> _What the task asks_: A verbatim restatement of the data, free of pictures, is what you should output.

(Extracted information Opens)

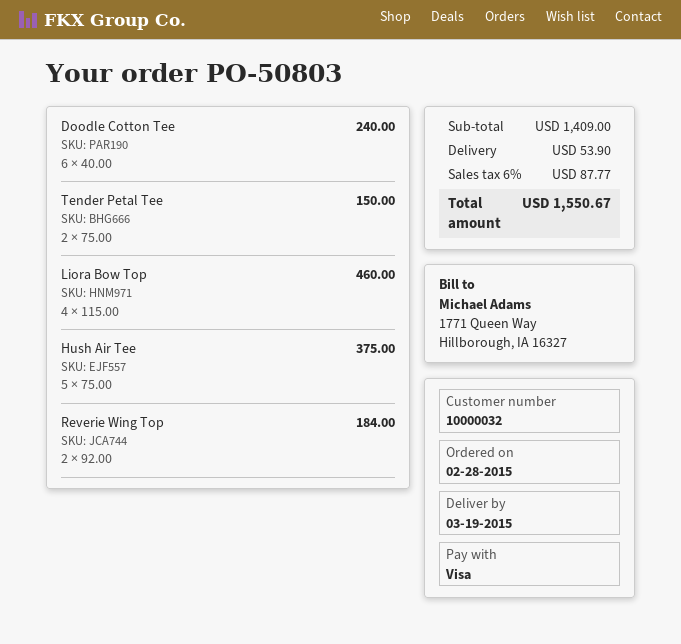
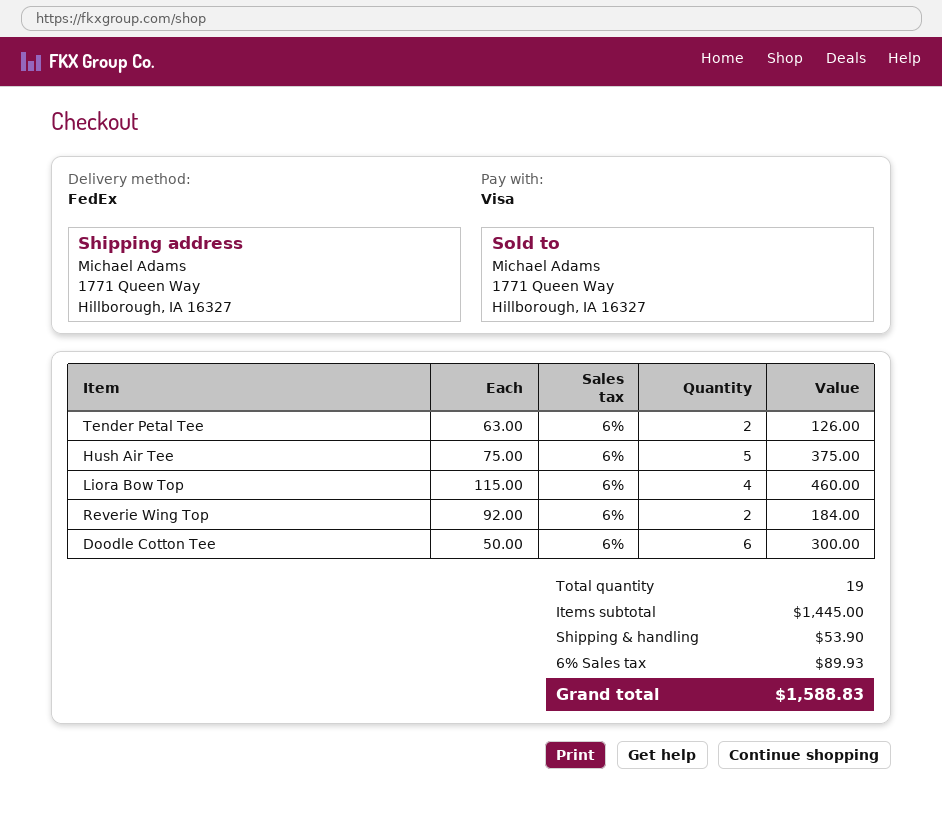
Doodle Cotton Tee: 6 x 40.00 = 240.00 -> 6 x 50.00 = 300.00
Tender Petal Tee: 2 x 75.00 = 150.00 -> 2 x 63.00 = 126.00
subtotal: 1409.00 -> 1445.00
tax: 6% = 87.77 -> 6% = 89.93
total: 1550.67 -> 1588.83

(Extracted information Closes)

> _Written response_:
Doodle Cotton Tee: 6 x 40.00 = 240.00 -> 6 x 50.00 = 300.00
Tender Petal Tee: 2 x 75.00 = 150.00 -> 2 x 63.00 = 126.00
subtotal: 1409.00 -> 1445.00
tax: 6% = 87.77 -> 6% = 89.93
total: 1550.67 -> 1588.83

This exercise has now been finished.